Emily was a guest on the Canadian late-night talkshow ‘The Hour’ yesterday! She was there to promote the upcoming Ben Hur mini-series, which, as you guys probably know by now, is premiering exclusively in Canada this Sunday on CBC. You can watch the entire interview below!
TV Guide Canada also released a review of the mini-series, which you can read below:
In ‘Hur’ shoes
Classic Easter movie gets slick Canadian update
By Melissa Hank , TV Guide Canada
Funny thing about remakes — sometimes they work (the new 90210) and sometimes they don’t (the new Melrose Place). And when you’re dealing with an even more established franchise, like the 1959 Charlton Heston film Ben-Hur, the going is even stickier.
Even 51 years after it debuted, there’s still a grainy charm in watching the most recognizable version of the classic tale, complete with Heston’s grave intonations, the majestic music and sprawling cinematography. No wonder it won 11 Academy Awards.

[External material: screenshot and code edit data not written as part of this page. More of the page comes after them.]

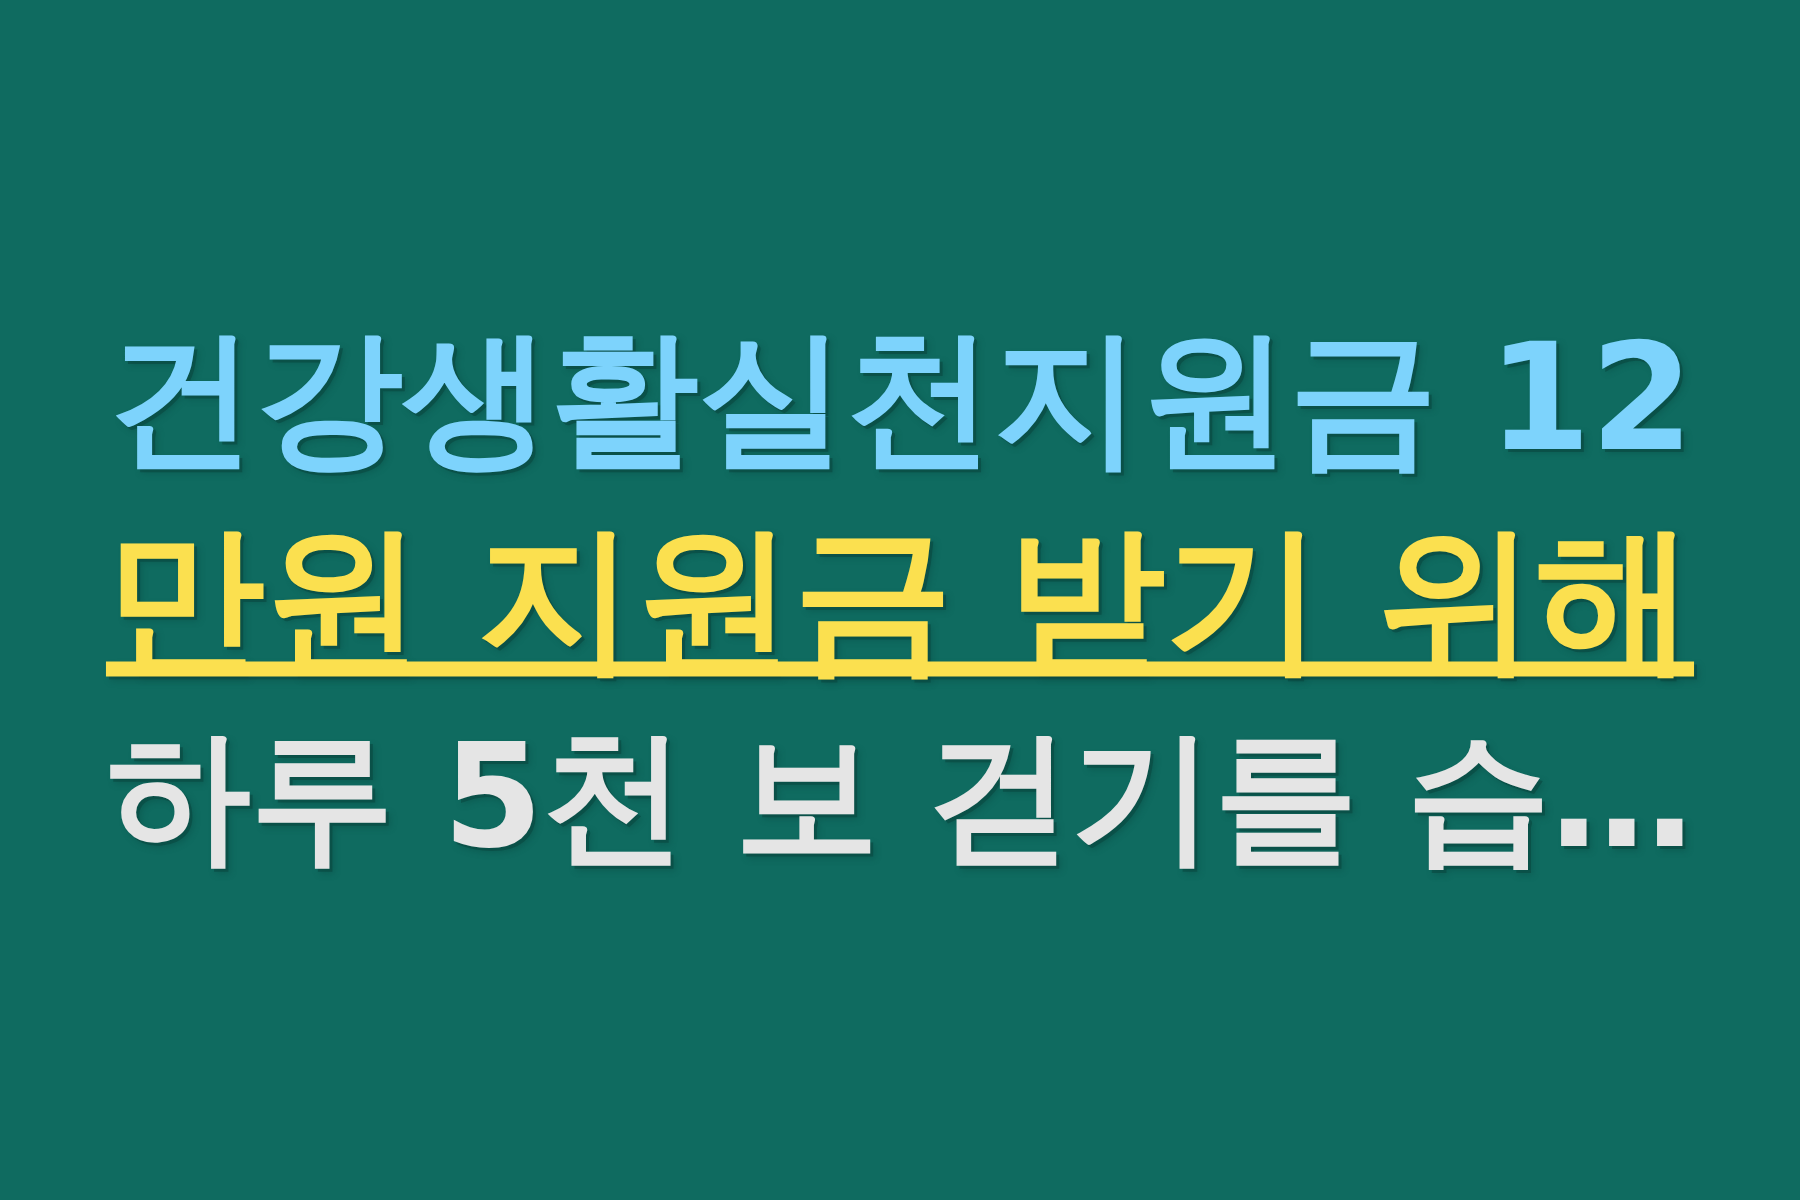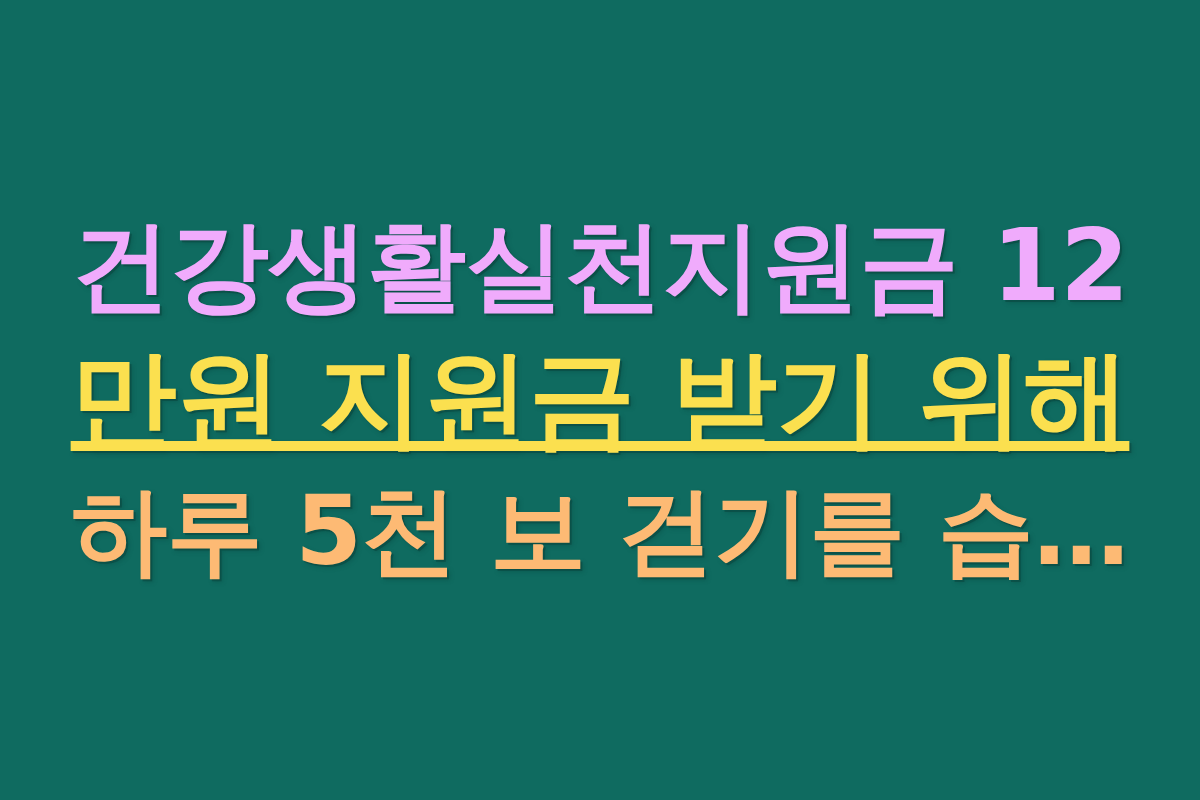--- a/index.html
+++ b/index.html
@@ -53,7 +53,7 @@
 
   <div id="headline-block">
 
-    <span class="headline-line" style="color: #f0abfc; text-shadow: rgba(9, 70, 62, 0.55) 2px 2px 0px, rgba(9, 70, 62, 0.38) 3px 3px 4px; font-size: 99px;">건강생활실천지원금 12</span>
+    <span class="headline-line" style="color: #7dd3fc; text-shadow: rgba(9, 70, 62, 0.55) 2px 2px 0px, rgba(9, 70, 62, 0.38) 3px 3px 4px; font-size: 99px;">건강생활실천지원금 12</span>
 
     <span class="headline-line" style="color: rgb(251, 224, 79); text-shadow: rgba(9, 70, 62, 0.55) 2px 2px 0px, rgba(9, 70, 62, 0.38) 3px 3px 4px; font-size: 106px; text-decoration: underline;">만원 지원금 받기 위해</span>
 

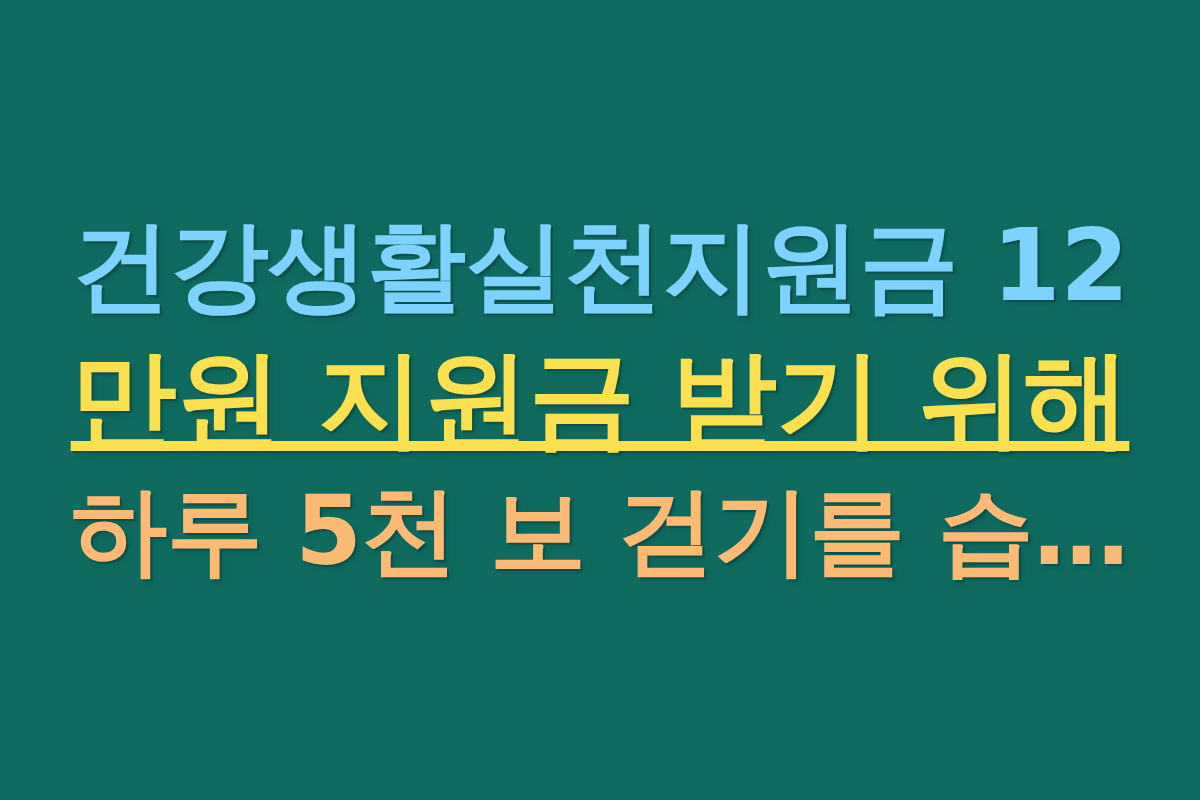--- a/index.html
+++ b/index.html
@@ -57,7 +57,7 @@
 
     <span class="headline-line" style="color: rgb(251, 224, 79); text-shadow: rgba(9, 70, 62, 0.55) 2px 2px 0px, rgba(9, 70, 62, 0.38) 3px 3px 4px; font-size: 106px; text-decoration: underline;">만원 지원금 받기 위해</span>
 
-    <span class="headline-line" style="color: #fdba74; text-shadow: rgba(9, 70, 62, 0.55) 2px 2px 0px, rgba(9, 70, 62, 0.38) 3px 3px 4px; font-size: 96px;">하루 5천 보 걷기를 습…</span>
+    <span class="headline-line" style="color: #e5e5e5; text-shadow: rgba(9, 70, 62, 0.55) 2px 2px 0px, rgba(9, 70, 62, 0.38) 3px 3px 4px; font-size: 96px;">하루 5천 보 걷기를 습…</span>
 
   </div>
 

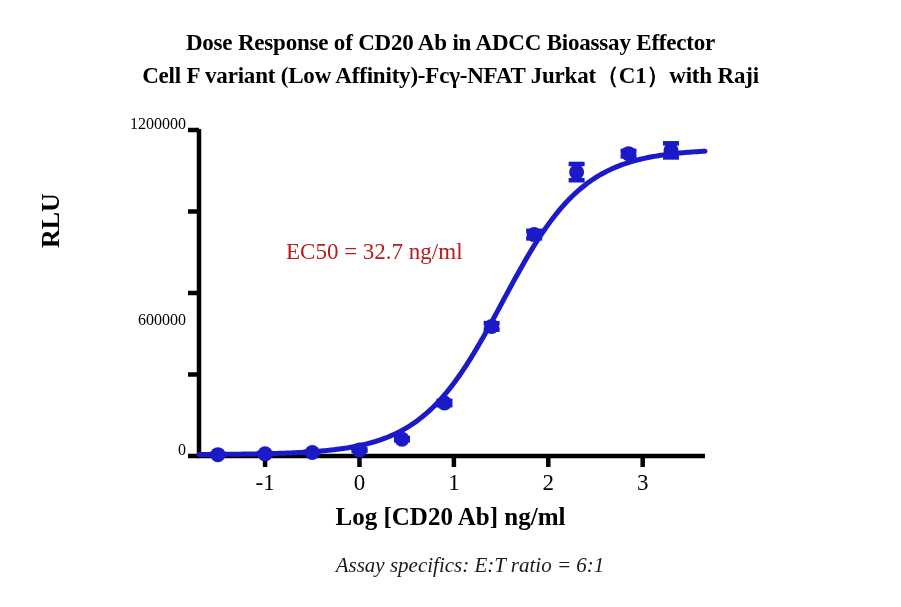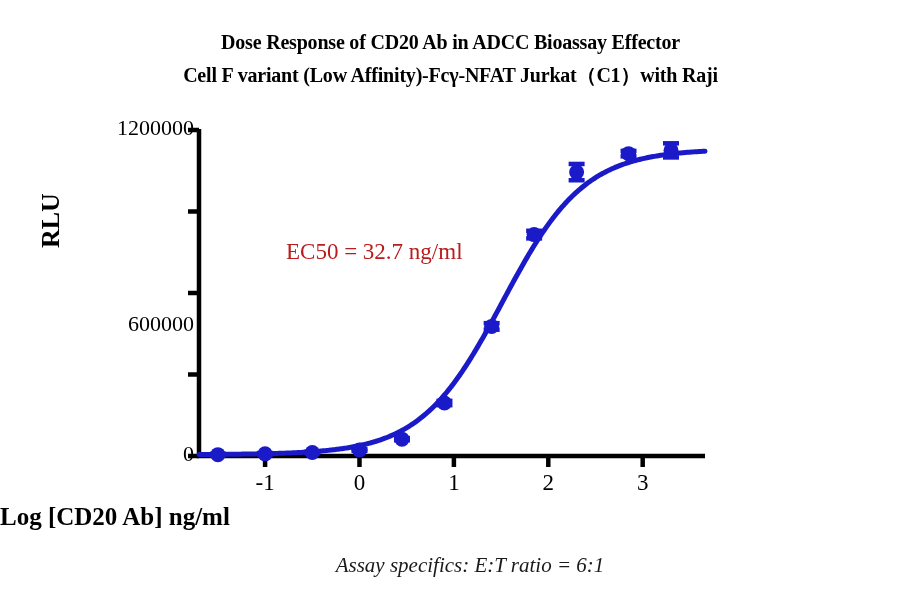--- a/index.html
+++ b/index.html
@@ -14,7 +14,7 @@
     position:absolute;left:0;right:0;top:26px;
     text-align:center;
     font-family:"Liberation Serif","DejaVu Serif",serif;
-    font-weight:bold;font-size:20px;line-height:33px;
+    font-weight:bold;font-size:23px;line-height:33px;
     color:#000;letter-spacing:-0.2px;
   }
   .title .ln{display:block;white-space:nowrap;}

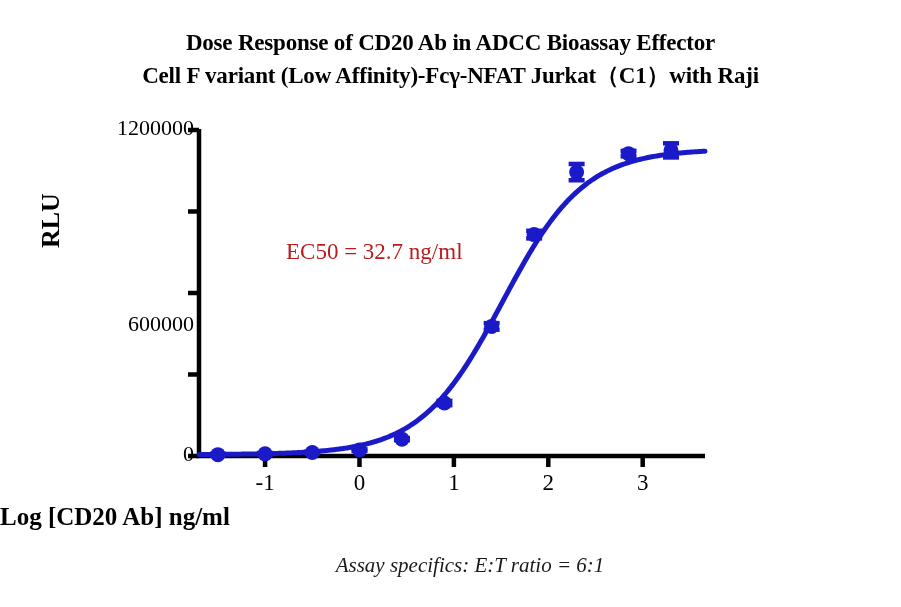--- a/index.html
+++ b/index.html
@@ -41,9 +41,9 @@
   }
 
   .ytick{
-    position:absolute;right:4px;width:110px;text-align:right;
+    position:absolute;right:12px;width:110px;text-align:right;
     font-family:"Liberation Serif","DejaVu Serif",serif;
-    font-size:22px;color:#000;
+    font-size:16px;color:#000;
   }
   #ytick-wrap{position:absolute;left:88px;top:0;width:110px;height:607px;}
 

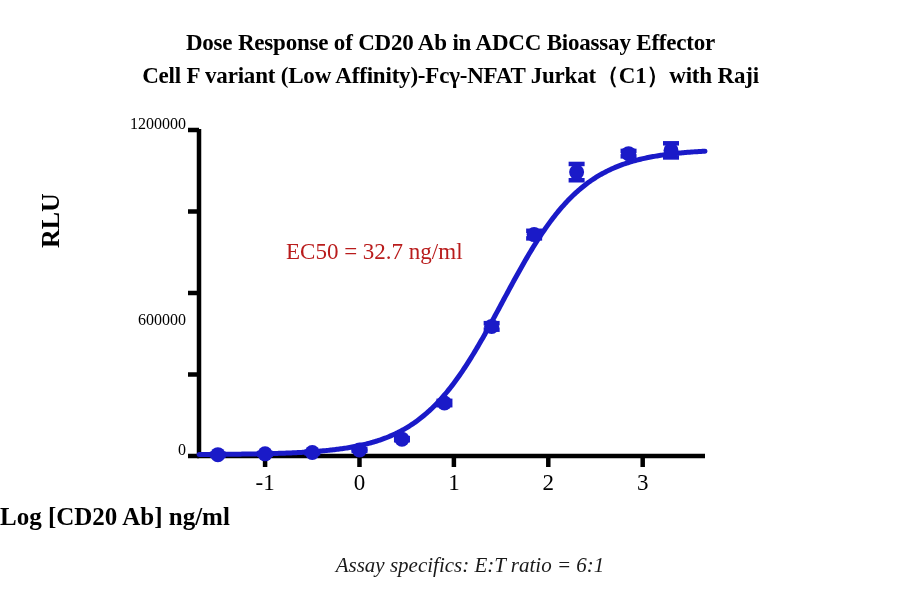--- a/index.html
+++ b/index.html
@@ -35,7 +35,7 @@
   }
   .xlabel{
     position:absolute;left:0;right:0;top:503px;
-    text-align:left;
+    text-align:center;
     font-family:"Liberation Serif","DejaVu Serif",serif;
     font-weight:bold;font-size:25px;color:#000;
   }

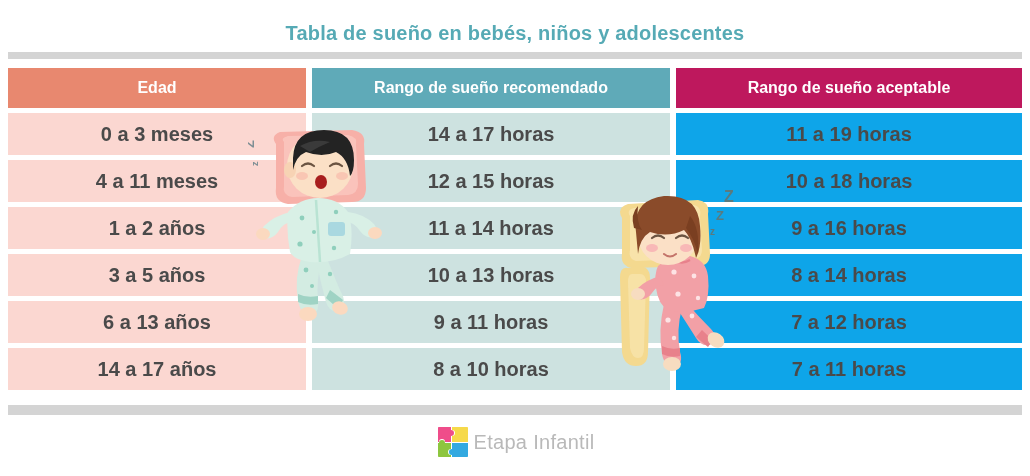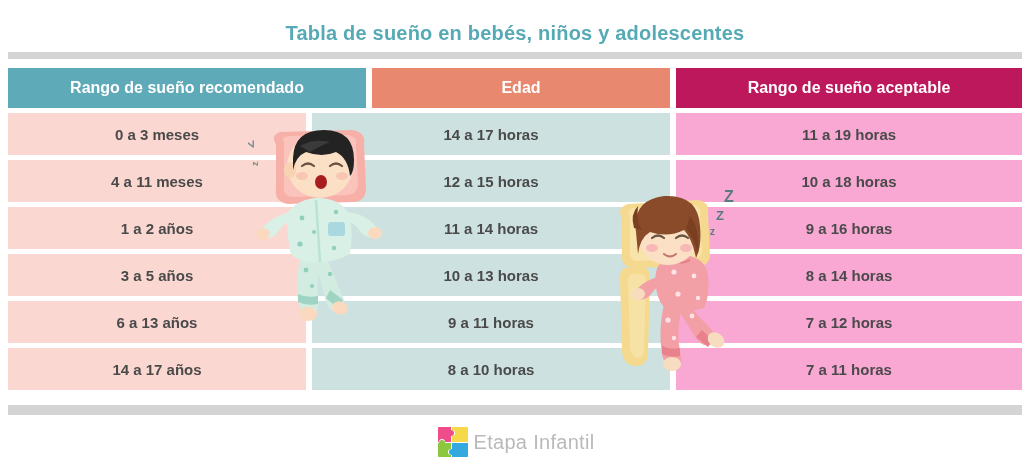--- a/index.html
+++ b/index.html
@@ -131,8 +131,8 @@
   <div class="table">
 
     <div class="row head">
+      <div class="cell col-age">Edad</div>
       <div class="cell col-rec">Rango de sueño recomendado</div>
-      <div class="cell col-age">Edad</div>
       <div class="cell col-acc">Rango de sueño aceptable</div>
     </div>
 

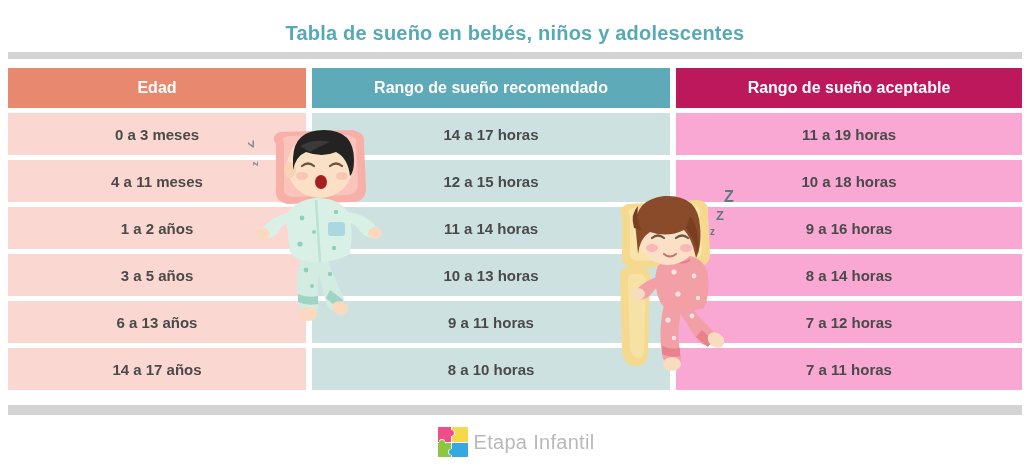--- a/index.html
+++ b/index.html
@@ -63,7 +63,7 @@
     align-items: center;
     justify-content: center;
     text-align: center;
-    font-size: 15px;
+    font-size: 20px;
     font-weight: bold;
     color: #4a4a4a;
   }

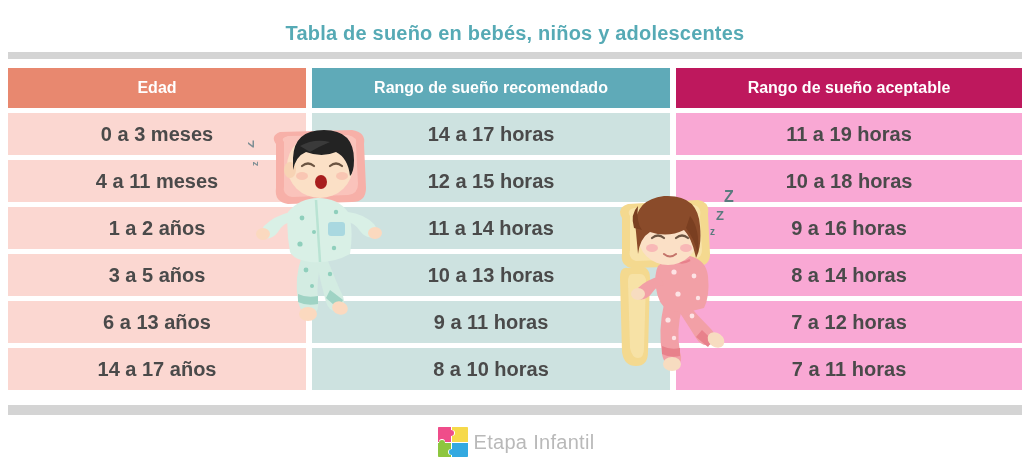--- a/index.html
+++ b/index.html
@@ -86,7 +86,7 @@
   .row.body .cell { height: 42px; }
   .row.body .col-age { background: #fbd7d1; }
   .row.body .col-rec { background: #cde2e0; }
-  .row.body .col-acc { background: #f9a8d4; }
+  .row.body .col-acc { background: #0ea5e9; }
 
   
   .art { position: absolute; pointer-events: none; }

Joseph Morgan (Alexander) tackles Heston’s role as Judah Ben Hur, while Emily VanCamp (Brothers & Sisters) plays Esther, Kristin Kreuk (Smallville) is Tirza, and Stephen Campbell Moore tackles Messala.
The film pretty much sticks to the 1959 version’s main plot — best friends Judah and Messala grow up on opposite sides of the tug-of-war between the Roman Empire and its conquest Judaea.
The period piece’s first half hit me with its bright and slick look, as it jumped from Judah’s childhood to his sentence to toil in the galleys, to the admiral taking him under his wing, to his mentor’s death and Judah’s avowed revenge on Messala.
With plenty of dusty-sandaled extras filling the scenes, a lush Moroccan shoot and special effects from Montreal’s Oblique FX (which also did the movie 300), it’s easy to see where Ben Hur’s $25-million budget went.
Still, I kept comparing it to the 1959 version, and Heston’s portrayal loomed large in my head. Though it touches on the requisite beatings, sexy relationships and gory sword fights, it does so with an eye to a family audience. And as family viewing, it works.
Me, though? I’m not asking for brutality at the level of, say, the Starz series Spartacus: Blood and Sand. And I can even put up with the British accents that seem to (unrealistically) saturate these types of period epics.
But I yearned for a slightly grittier portrayal. The story is powerful because of the tension between Judah and Messala, Rome and Judaea. The harsh nature of the times. The anguish of a man wrongfully condemned and his revenge.
And you get that with this Ben Hur. Just not at a Heston level.
Ben Hur premières Sunday, April 4, at 8 p.m. ET on CBC, and concludes Sunday, April 11, at 8 p.m. ET.